> **Task description**: Find the line containing "[105,317,164,328] [105,344,168,355] //", then return it and every line after it through the end of the records, exactly. Leave out pictures.

:: Input ::

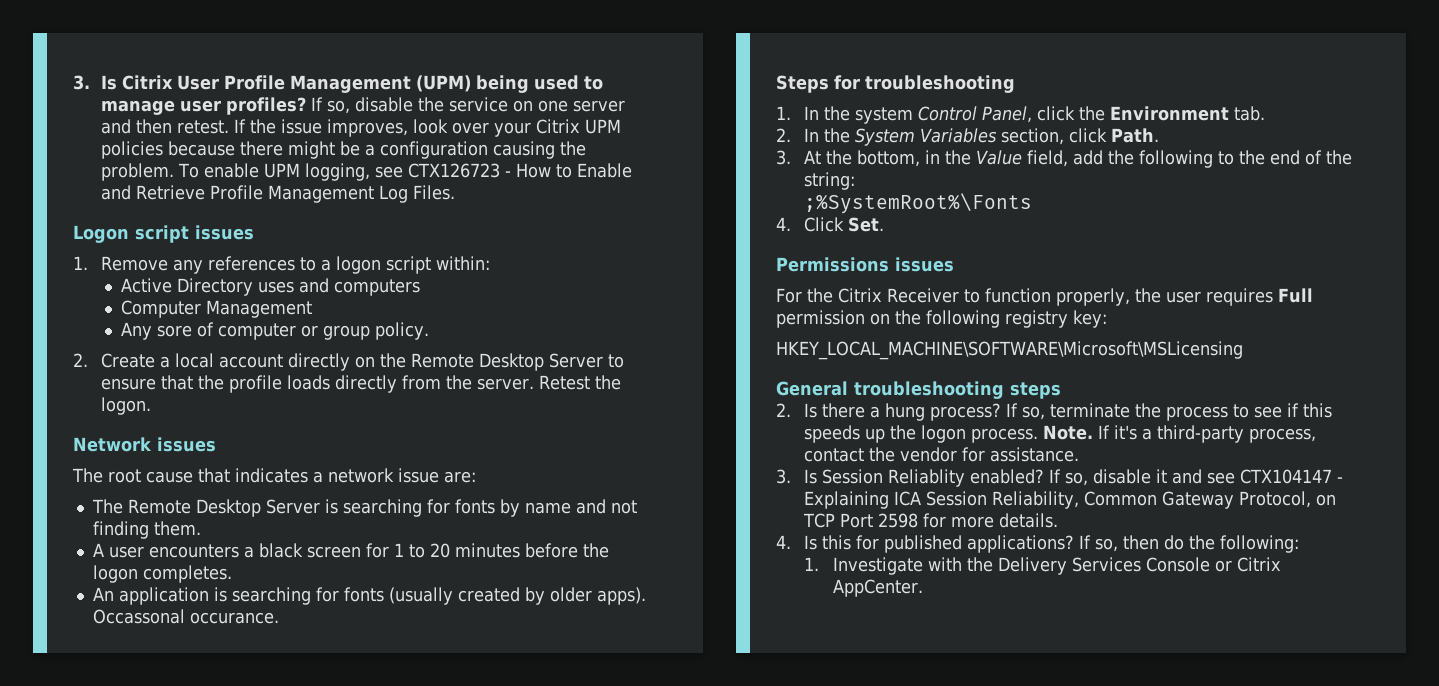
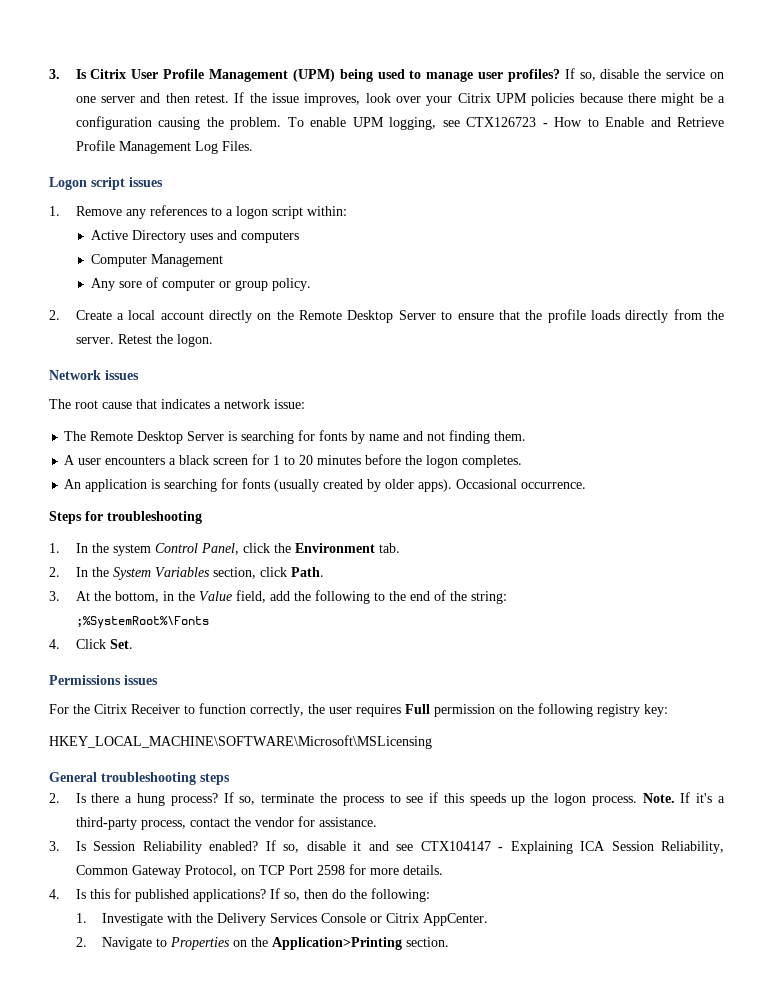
[398,468,476,483] issue are: -> [274,399,305,409] issue:
[92,609,279,624] Occassonal occurance. -> [456,479,587,489] Occasional occurrence.
[1055,288,1130,306] properly, -> [250,704,304,717] correctly,
[888,469,966,487] Reliablity -> [142,841,202,854] Reliability
(923, 588) none -> [75,937,450,950] // 2. Navigate to Properties on the Application>Printing section.

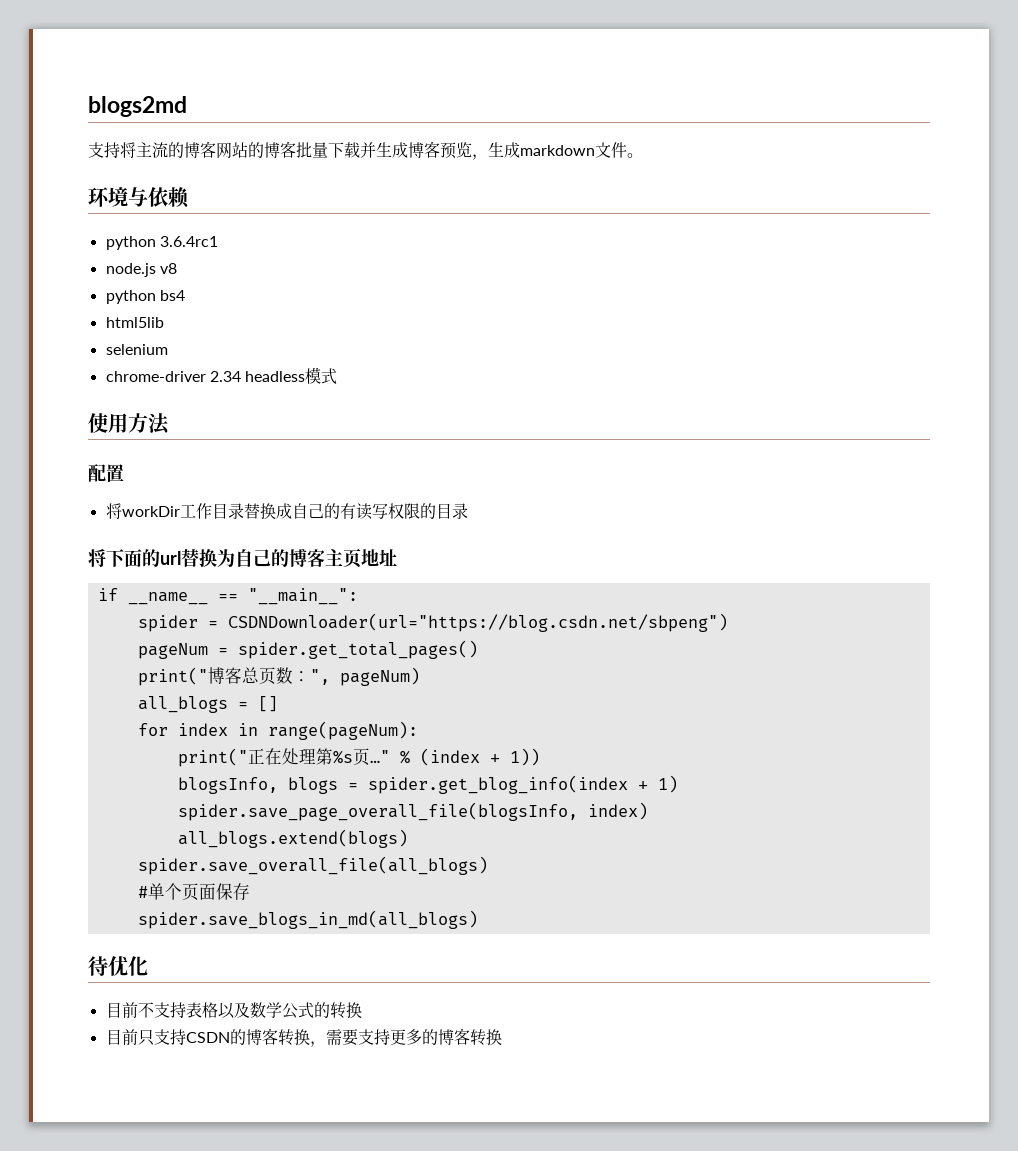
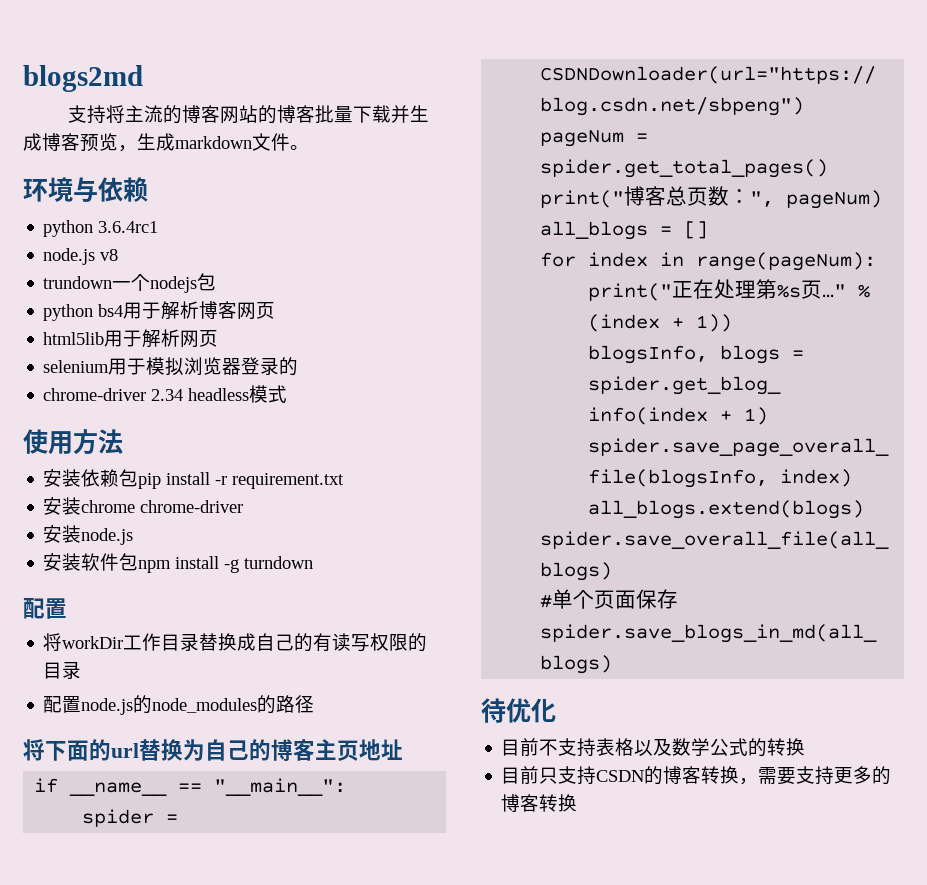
(177, 268) none -> [43,273,217,293] // trundown一个nodejs包
[105,317,164,328] [105,344,168,355] // html5lib // selenium -> [123,301,276,320] [43,329,219,348] [43,357,299,376] 用于解析博客网页 // html5lib用于解析网页 // selenium用于模拟浏览器登录的
(170, 424) none -> [43,469,345,489] [43,497,244,515] [43,525,134,545] [43,553,314,573] // 安装依赖包pip install -r requirement.txt // 安装chrome chrome-driver // 安装node.js // 安装软件包npm install -g turndown
(468, 511) none -> [43,695,315,715] // 配置node.js的node_modules的路径

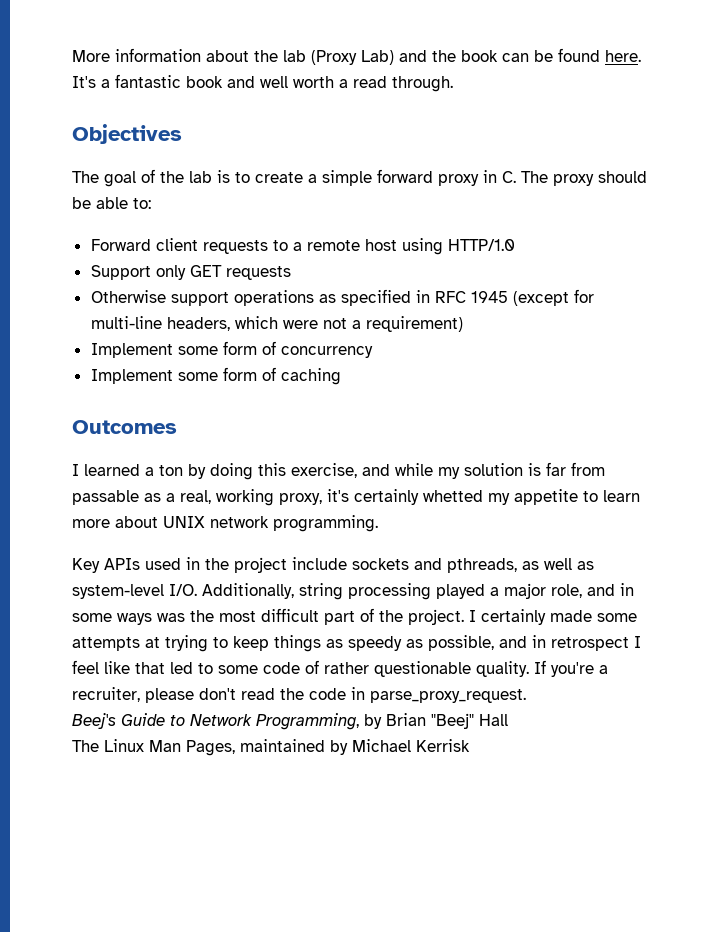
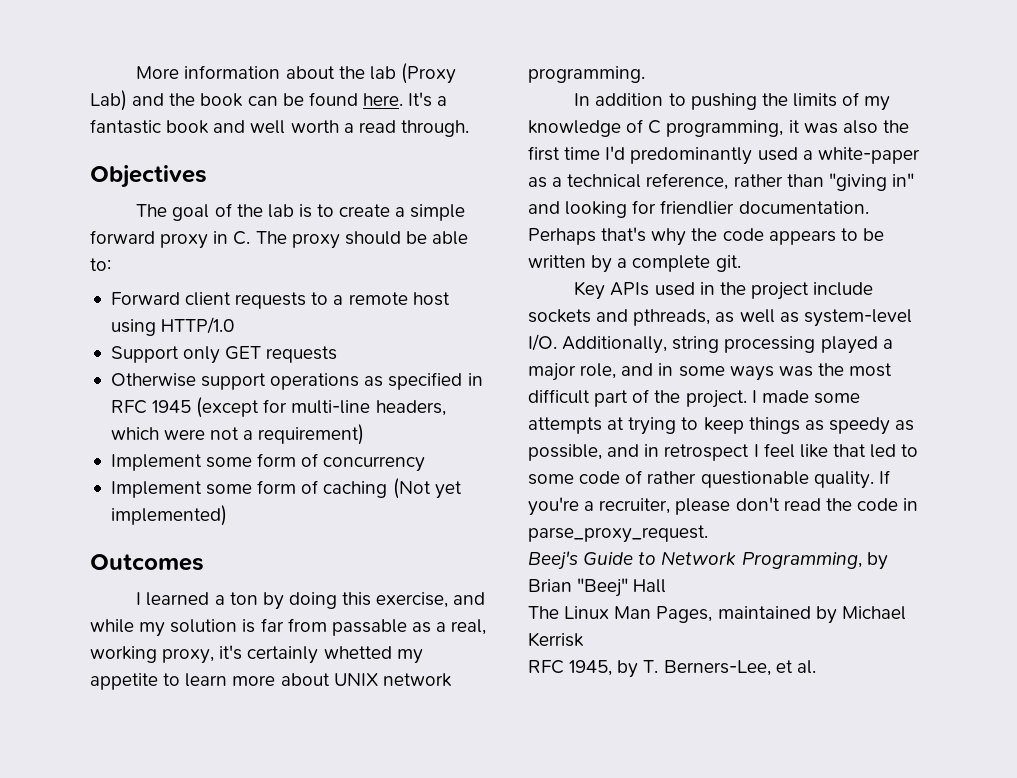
(341, 376) none -> [392,478,462,499] [110,505,227,526] (Not yet implemented)
(378, 523) none -> [574,92,891,111] [528,119,909,137] [528,146,920,165] [528,173,914,191] [528,200,869,218] [528,227,884,246] [528,255,741,273] // In addition to pushing the limits of my knowledge of C programming, it was also the first time I'd predominantly used a white-paper as a technical reference, rather than "giving in" and looking for friendlier documentation. Perhaps that's why the code appears to be written by a complete git.
[481,609,546,625] certainly -> (757, 396) none
(470, 745) none -> [528,660,816,678] // RFC 1945, by T. Berners-Lee, et al.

:::

> **The completed task**:
[105,317,164,328] [105,344,168,355] // html5lib // selenium -> [123,301,276,320] [43,329,219,348] [43,357,299,376] 用于解析博客网页 // html5lib用于解析网页 // selenium用于模拟浏览器登录的
(170, 424) none -> [43,469,345,489] [43,497,244,515] [43,525,134,545] [43,553,314,573] // 安装依赖包pip install -r requirement.txt // 安装chrome chrome-driver // 安装node.js // 安装软件包npm install -g turndown
(468, 511) none -> [43,695,315,715] // 配置node.js的node_modules的路径

(341, 376) none -> [392,478,462,499] [110,505,227,526] (Not yet implemented)
(378, 523) none -> [574,92,891,111] [528,119,909,137] [528,146,920,165] [528,173,914,191] [528,200,869,218] [528,227,884,246] [528,255,741,273] // In addition to pushing the limits of my knowledge of C programming, it was also the first time I'd predominantly used a white-paper as a technical reference, rather than "giving in" and looking for friendlier documentation. Perhaps that's why the code appears to be written by a complete git.
[481,609,546,625] certainly -> (757, 396) none
(470, 745) none -> [528,660,816,678] // RFC 1945, by T. Berners-Lee, et al.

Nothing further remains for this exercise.